Exercise aim | Reproduce the records below exactly; the images should not appear.
* * * * * * *
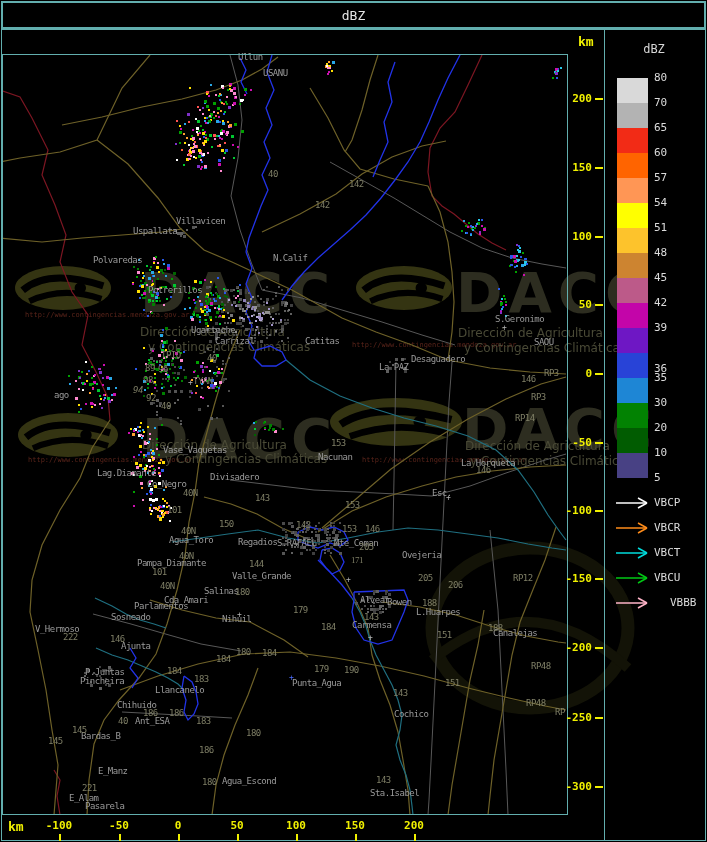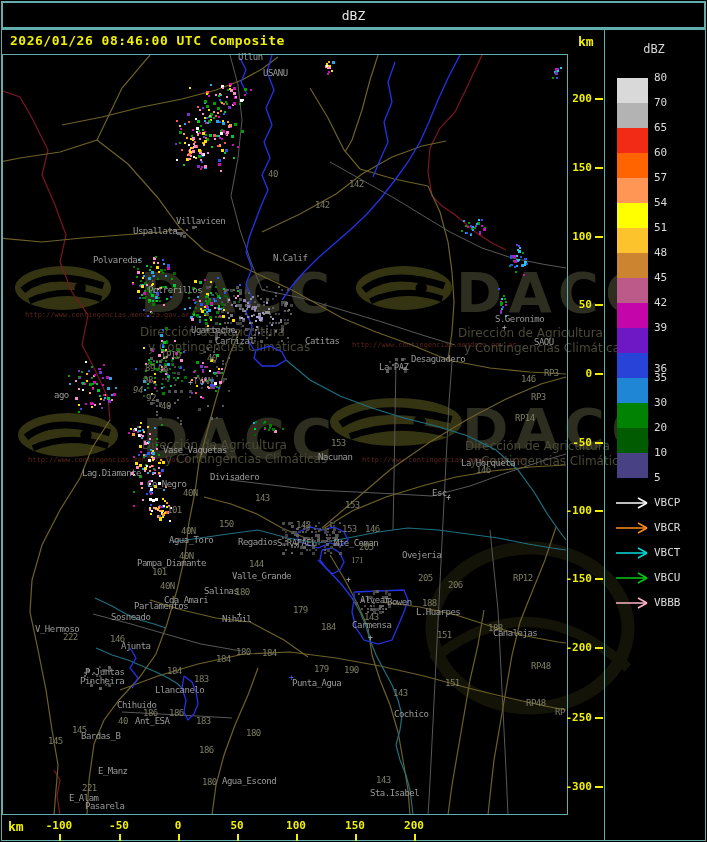--- a/index.html
+++ b/index.html
@@ -1498,21 +1498,21 @@
       <div class="lbl" style="left: 215px; top: 337px;">Carrizal</div>
       <div class="lbl" style="left: 305px; top: 337px;">Catitas</div>
       <div class="lbl" style="left: 411px; top: 355px;">Desaguadero</div>
       <div class="lbl" style="left: 379px; top: 363px;">La PAZ</div>
       <div class="lbl" style="left: 495px; top: 315px;">S.Geronimo</div>
       <div class="lbl" style="left: 534px; top: 338px;">SAOU</div>
       <div class="lbl" style="left: 318px; top: 453px;">Nacunan</div>
       <div class="lbl" style="left: 461px; top: 459px;">La Horqueta</div>
       <div class="lbl" style="left: 432px; top: 489px;">Esc.</div>
       <div class="lbl" style="left: 210px; top: 473px;">Divisadero</div>
-      <div class="lbl" style="left: 82px; top: 469px;">Lag.Diamante</div>
+      <div class="lbl" style="left: 82px; top: 469px; padding-left: 15px;">Lag.Diamante</div>
       <div class="lbl" style="left: 147px; top: 480px;">Co_Negro</div>
       <div class="lbl" style="left: 163px; top: 446px;">Vase_Vaquetas</div>
       <div class="lbl" style="left: 169px; top: 536px;">Agua_Toro</div>
       <div class="lbl" style="left: 238px; top: 538px;">Regadios</div>
       <div class="lbl" style="left: 277px; top: 539px;">S.RAFAEL</div>
       <div class="lbl" style="left: 334px; top: 539px;">Mte_Coman</div>
       <div class="lbl" style="left: 137px; top: 559px;">Pampa_Diamante</div>
       <div class="lbl" style="left: 232px; top: 572px;">Valle_Grande</div>
       <div class="lbl" style="left: 204px; top: 587px;">Salinas</div>
       <div class="lbl" style="left: 164px; top: 596px;">Cda_Amari</div>
@@ -1618,21 +1618,20 @@
       <div class="mk" style="left: 289px; top: 674px; color: rgb(74, 108, 255);">+</div>
     </div>
 
   <div id="title-bar" class="panel">
     <div id="title-text">dBZ</div>
   </div>
   <div id="main-box" class="panel"></div>
   <div id="legend-box" class="panel"></div>
   <div id="map-box" class="panel"></div>
 
-  <div id="timestamp" class="yellow">2026/01/26 08:46:00 UTC Composite</div>
   <div id="km-top" class="yellow">km</div>
   <div id="km-bottom" class="yellow">km</div>
   <div id="legend-title">dBZ</div>
   <div id="chrome">
       <div class="ytl yellow" style="top: 92px;">200</div>
       <div class="ytk" style="top: 98px;"></div>
       <div class="ytl yellow" style="top: 161px;">150</div>
       <div class="ytk" style="top: 167px;"></div>
       <div class="ytl yellow" style="top: 230px;">100</div>
       <div class="ytk" style="top: 236px;"></div>
@@ -1696,15 +1695,15 @@
       <div class="swl" style="top: 362px;">36</div>
       <div class="swl" style="top: 371px;">35</div>
       <div class="swl" style="top: 396px;">30</div>
       <div class="swl" style="top: 421px;">20</div>
       <div class="swl" style="top: 446px;">10</div>
       <div class="swl" style="top: 471px;">5</div>
       <div class="arl" style="top: 496px;">VBCP</div>
       <div class="arl" style="top: 521px;">VBCR</div>
       <div class="arl" style="top: 546px;">VBCT</div>
       <div class="arl" style="top: 571px;">VBCU</div>
-      <div class="arl" style="top: 596px;">VBBB</div>
+      <div class="arl" style="top: 596px; margin-left: 16px;">VBBB</div>
     </div>
 </div>
 
 </body></html>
* * * * * * *
Reply to the exercise |
--- a/index.html
+++ b/index.html
@@ -1498,21 +1498,21 @@
       <div class="lbl" style="left: 215px; top: 337px;">Carrizal</div>
       <div class="lbl" style="left: 305px; top: 337px;">Catitas</div>
       <div class="lbl" style="left: 411px; top: 355px;">Desaguadero</div>
       <div class="lbl" style="left: 379px; top: 363px;">La PAZ</div>
       <div class="lbl" style="left: 495px; top: 315px;">S.Geronimo</div>
       <div class="lbl" style="left: 534px; top: 338px;">SAOU</div>
       <div class="lbl" style="left: 318px; top: 453px;">Nacunan</div>
       <div class="lbl" style="left: 461px; top: 459px;">La Horqueta</div>
       <div class="lbl" style="left: 432px; top: 489px;">Esc.</div>
       <div class="lbl" style="left: 210px; top: 473px;">Divisadero</div>
-      <div class="lbl" style="left: 82px; top: 469px;">Lag.Diamante</div>
+      <div class="lbl" style="left: 82px; top: 469px; padding-left: 15px;">Lag.Diamante</div>
       <div class="lbl" style="left: 147px; top: 480px;">Co_Negro</div>
       <div class="lbl" style="left: 163px; top: 446px;">Vase_Vaquetas</div>
       <div class="lbl" style="left: 169px; top: 536px;">Agua_Toro</div>
       <div class="lbl" style="left: 238px; top: 538px;">Regadios</div>
       <div class="lbl" style="left: 277px; top: 539px;">S.RAFAEL</div>
       <div class="lbl" style="left: 334px; top: 539px;">Mte_Coman</div>
       <div class="lbl" style="left: 137px; top: 559px;">Pampa_Diamante</div>
       <div class="lbl" style="left: 232px; top: 572px;">Valle_Grande</div>
       <div class="lbl" style="left: 204px; top: 587px;">Salinas</div>
       <div class="lbl" style="left: 164px; top: 596px;">Cda_Amari</div>
@@ -1618,21 +1618,20 @@
       <div class="mk" style="left: 289px; top: 674px; color: rgb(74, 108, 255);">+</div>
     </div>
 
   <div id="title-bar" class="panel">
     <div id="title-text">dBZ</div>
   </div>
   <div id="main-box" class="panel"></div>
   <div id="legend-box" class="panel"></div>
   <div id="map-box" class="panel"></div>
 
-  <div id="timestamp" class="yellow">2026/01/26 08:46:00 UTC Composite</div>
   <div id="km-top" class="yellow">km</div>
   <div id="km-bottom" class="yellow">km</div>
   <div id="legend-title">dBZ</div>
   <div id="chrome">
       <div class="ytl yellow" style="top: 92px;">200</div>
       <div class="ytk" style="top: 98px;"></div>
       <div class="ytl yellow" style="top: 161px;">150</div>
       <div class="ytk" style="top: 167px;"></div>
       <div class="ytl yellow" style="top: 230px;">100</div>
       <div class="ytk" style="top: 236px;"></div>
@@ -1696,15 +1695,15 @@
       <div class="swl" style="top: 362px;">36</div>
       <div class="swl" style="top: 371px;">35</div>
       <div class="swl" style="top: 396px;">30</div>
       <div class="swl" style="top: 421px;">20</div>
       <div class="swl" style="top: 446px;">10</div>
       <div class="swl" style="top: 471px;">5</div>
       <div class="arl" style="top: 496px;">VBCP</div>
       <div class="arl" style="top: 521px;">VBCR</div>
       <div class="arl" style="top: 546px;">VBCT</div>
       <div class="arl" style="top: 571px;">VBCU</div>
-      <div class="arl" style="top: 596px;">VBBB</div>
+      <div class="arl" style="top: 596px; margin-left: 16px;">VBBB</div>
     </div>
 </div>
 
 </body></html>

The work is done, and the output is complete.